Alors que le Maroc a ratifié les principales conventions internationales en matière de droit d’asile, une récente note de la Clinique Juridique Hijra, réalisé en partenariat avec la Fondation Heinrich Böll, dresse un constat alarmant sur la situation des demandeurs d’asile au Maroc.
À cette faiblesse structurelle s’ajoute l’opacité des procédures menées par le Haut-Commissariat des Nations Unies pour les Réfugiés (HCR) au Maroc. Bien que ce dernier soit l’acteur central de l’instruction des demandes d’asile, les demandeurs eux-mêmes ont rarement accès aux documents les concernant. Les transcriptions des entretiens de détermination du statut de réfugié (DSR), tout comme les évaluations écrites justifiant une décision, ne leur sont généralement ni remises, ni expliquées, ajoute la même source. Seuls les représentants légaux agréés, peu nombreux, peuvent y avoir accès, et ce, de manière limitée. Cette situation, contraire aux principes internationaux de transparence et de bonne administration, «empêche les demandeurs de comprendre les raisons d’un éventuel rejet de leur dossier et les prive ainsi de toute possibilité réelle de se défendre», apprend-on de même source.

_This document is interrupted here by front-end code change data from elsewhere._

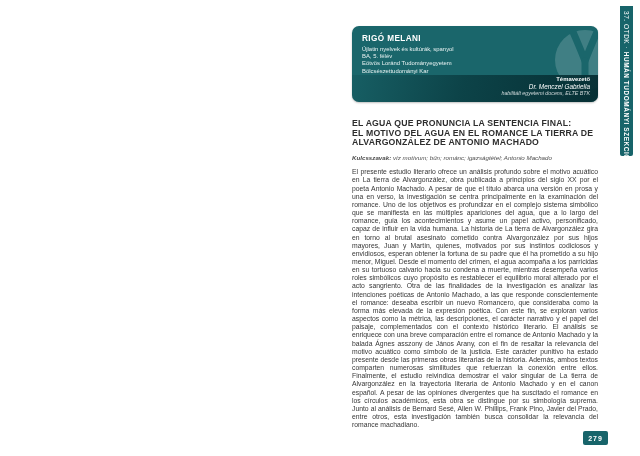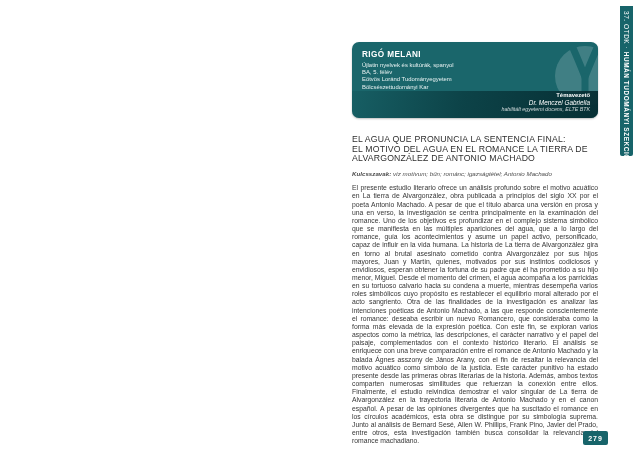--- a/index.html
+++ b/index.html
@@ -22,21 +22,21 @@
     color:#ffffff;font-size:6.4px;letter-spacing:0.6px;
     padding-top:5px;white-space:nowrap;
   }
   .side-tab .vtext b{font-weight:bold;}
 
   
   .content{position:absolute;left:352px;top:0;width:246px;}
 
   
   .card{
-    position:relative;margin-top:42px;height:76px;
+    position:relative;margin-top:26px;height:76px;
     background:#1a666b;border-radius:7px;overflow:hidden;
     box-shadow:0 1px 2px rgba(0,0,0,0.25);
   }
   .card .logo{position:absolute;left:201px;top:2px;width:64px;height:64px;}
   .card .name{
     position:absolute;left:10px;top:8px;color:#ffffff;font-weight:bold;
     font-size:8.2px;letter-spacing:0.4px;
   }
   .card .info{position:absolute;left:10px;top:20px;color:#e8f2f2;font-size:5.9px;line-height:7.2px;}
   .card .dark-band{
@@ -45,21 +45,21 @@
   }
   .card .supervisor{
     position:absolute;right:8px;bottom:5px;text-align:right;color:#ffffff;z-index:2;
   }
   .card .sup-label{font-size:5.9px;font-weight:bold;line-height:7px;}
   .card .sup-name{font-size:6.4px;font-style:italic;line-height:7.4px;}
   .card .sup-title{font-size:5.3px;font-style:italic;line-height:6.6px;color:rgba(255,255,255,0.78);}
 
   
   .title{
-    margin-top:17px;font-size:8.7px;font-weight:normal;line-height:9.6px;
+    margin-top:17px;font-size:8.7px;font-weight:bold;line-height:9.6px;
     color:#2e2e2e;letter-spacing:0.2px;white-space:pre-line;
   }
   .keywords{
     margin-top:6px;font-size:6.2px;font-style:italic;color:#4b4b4b;line-height:7.5px;
   }
   .keywords .kw-label{font-weight:bold;}
   .body-text{
     margin-top:7px;font-size:6.8px;line-height:8.15px;color:#363636;
     text-align:justify;hyphens:auto;-webkit-hyphens:auto;
   }

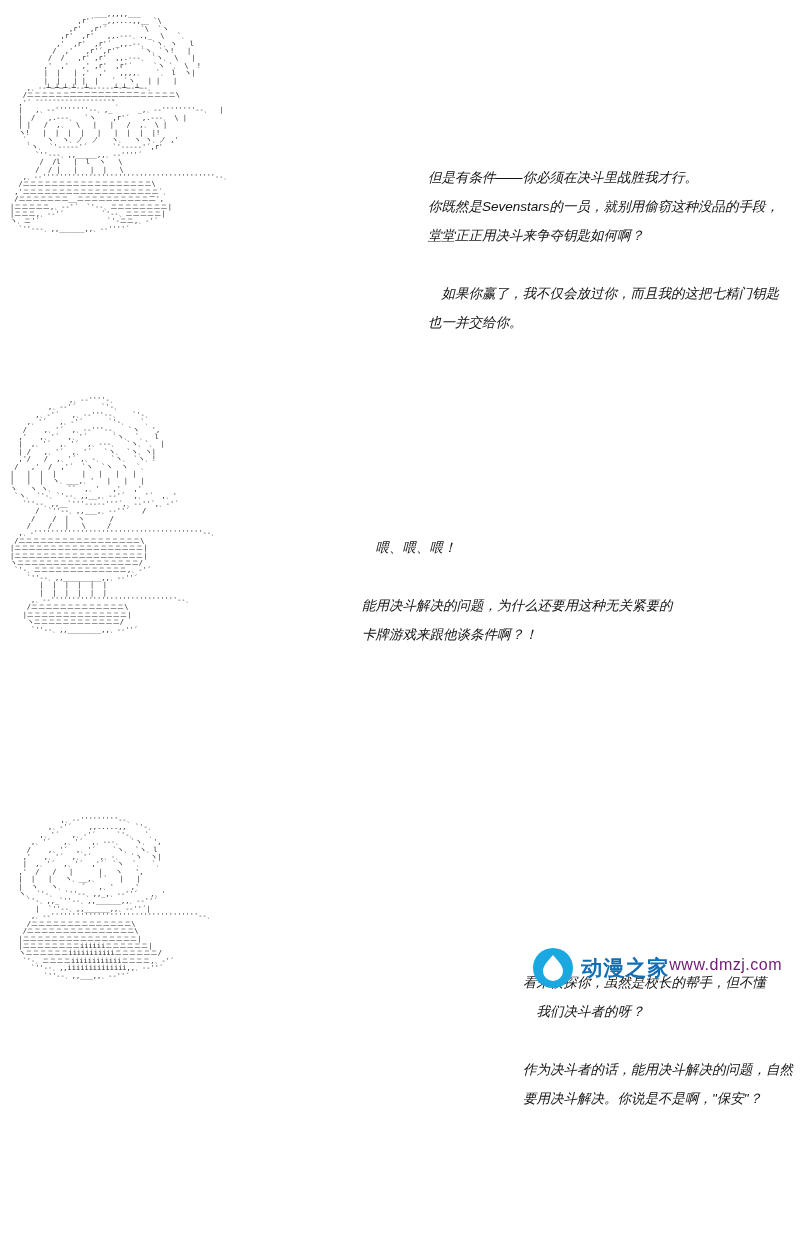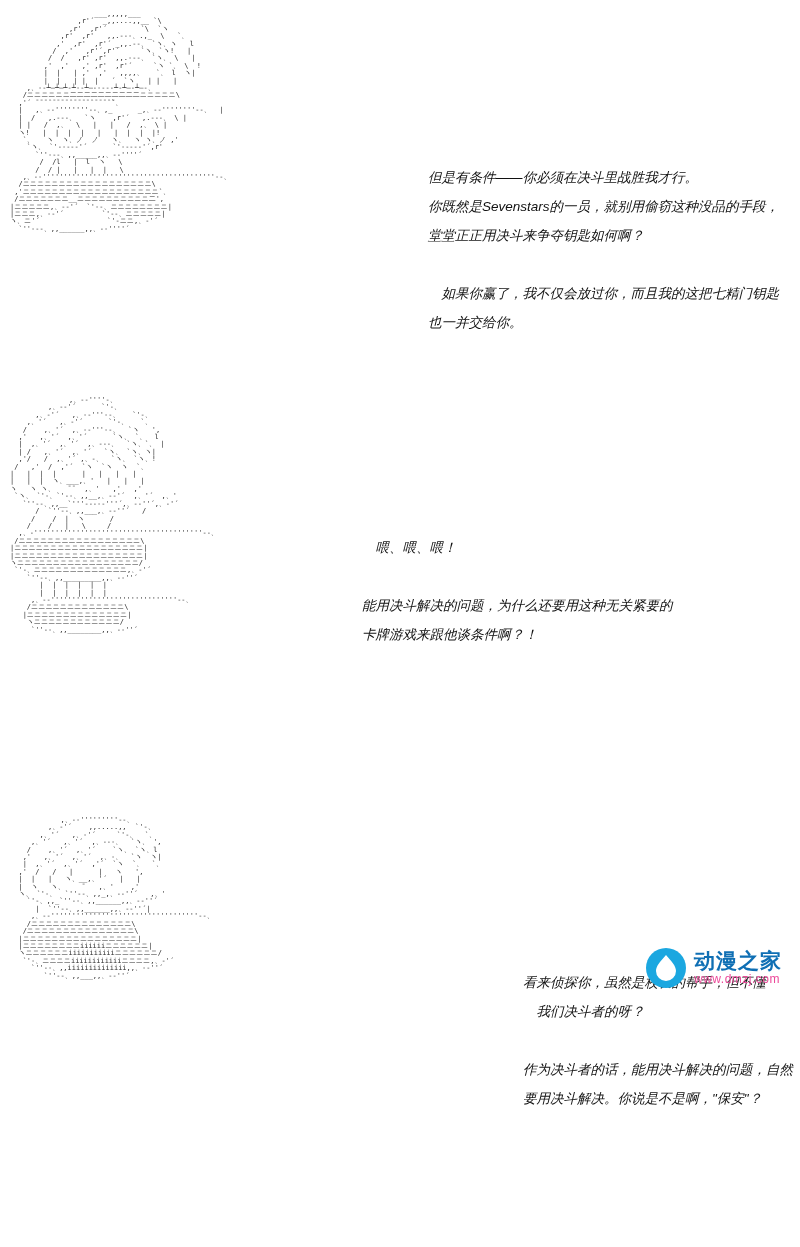--- a/index.html
+++ b/index.html
@@ -57,32 +57,32 @@
     height: 40px;
     border-radius: 50%;
     background: #1ba7e0;
     display: flex;
     align-items: center;
     justify-content: center;
   }
   .wm-icon svg { display: block; }
   .wm-text {
     display: flex;
-    flex-direction: column;
+    flex-direction: row;
     line-height: 1.15;
   }
   .wm-title {
     font-size: 21px;
     font-weight: bold;
     color: #0f6fb4;
     letter-spacing: 1px;
   }
   .wm-sub {
-    font-size: 12px;
-    color: #ec4899;
+    font-size: 16px;
+    color: #701a75;
     letter-spacing: 0.5px;
   }
 </style>
 </head>
 <body>
 
 <div class="page">
 
   <div class="panel">
     <pre class="ascii" style="left:10px; top:4px;">                    ___,,,,,___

Plus grave encore, l’absence de mécanisme de recours crédible achève de fragiliser l’ensemble du système. Si un recours écrit peut être adressé au HCR en cas de rejet, il s’effectue sans base documentaire complète, rendant sa rédaction hasardeuse. Les décisions prises en appel ne sont d’ailleurs pas motivées, le HCR se contentant d’un courrier standard sans explication, indique le rapport. Quant à la Commission des Recours, prévue par le décret marocain de 1957, elle n’a jamais été mise en place. De ce fait, aucun canal administratif national ne permet aux demandeurs déboutés de contester valablement une décision défavorable. L’ultime voie de recours, celle devant le juge administratif, reste elle aussi bloquée et elle est théoriquement conditionnée à la saisine préalable de la Commission des Recours… qui n’existe pas. Le cercle est donc fermé, et les droits, rendus inaccessibles.
Les tribunaux administratifs sont pour leur part appelés à jouer un rôle de compensation face à l’inertie institutionnelle. En attendant l’activation de la Commission des Recours, ils devraient, selon le rapport, permettre aux demandeurs d’asile de déposer un recours direct contre les décisions administratives, conformément à la Constitution et aux principes de l’État de droit.
Selon le document, sans réforme sérieuse du dispositif national, «le Maroc risque de rester prisonnier d’un paradoxe juridique». Officiellement engagé dans la protection des réfugiés, le pays demeure dans les faits un espace où l’asile est reconnu sans être garanti, où les procédures existent sans être justes, et où le droit au recours se transforme en illusion. Ce décalage entre les principes et la réalité appelle une action urgente, car un système d’asile sans transparence ni recours n’est pas seulement inefficace, mais aussi injuste.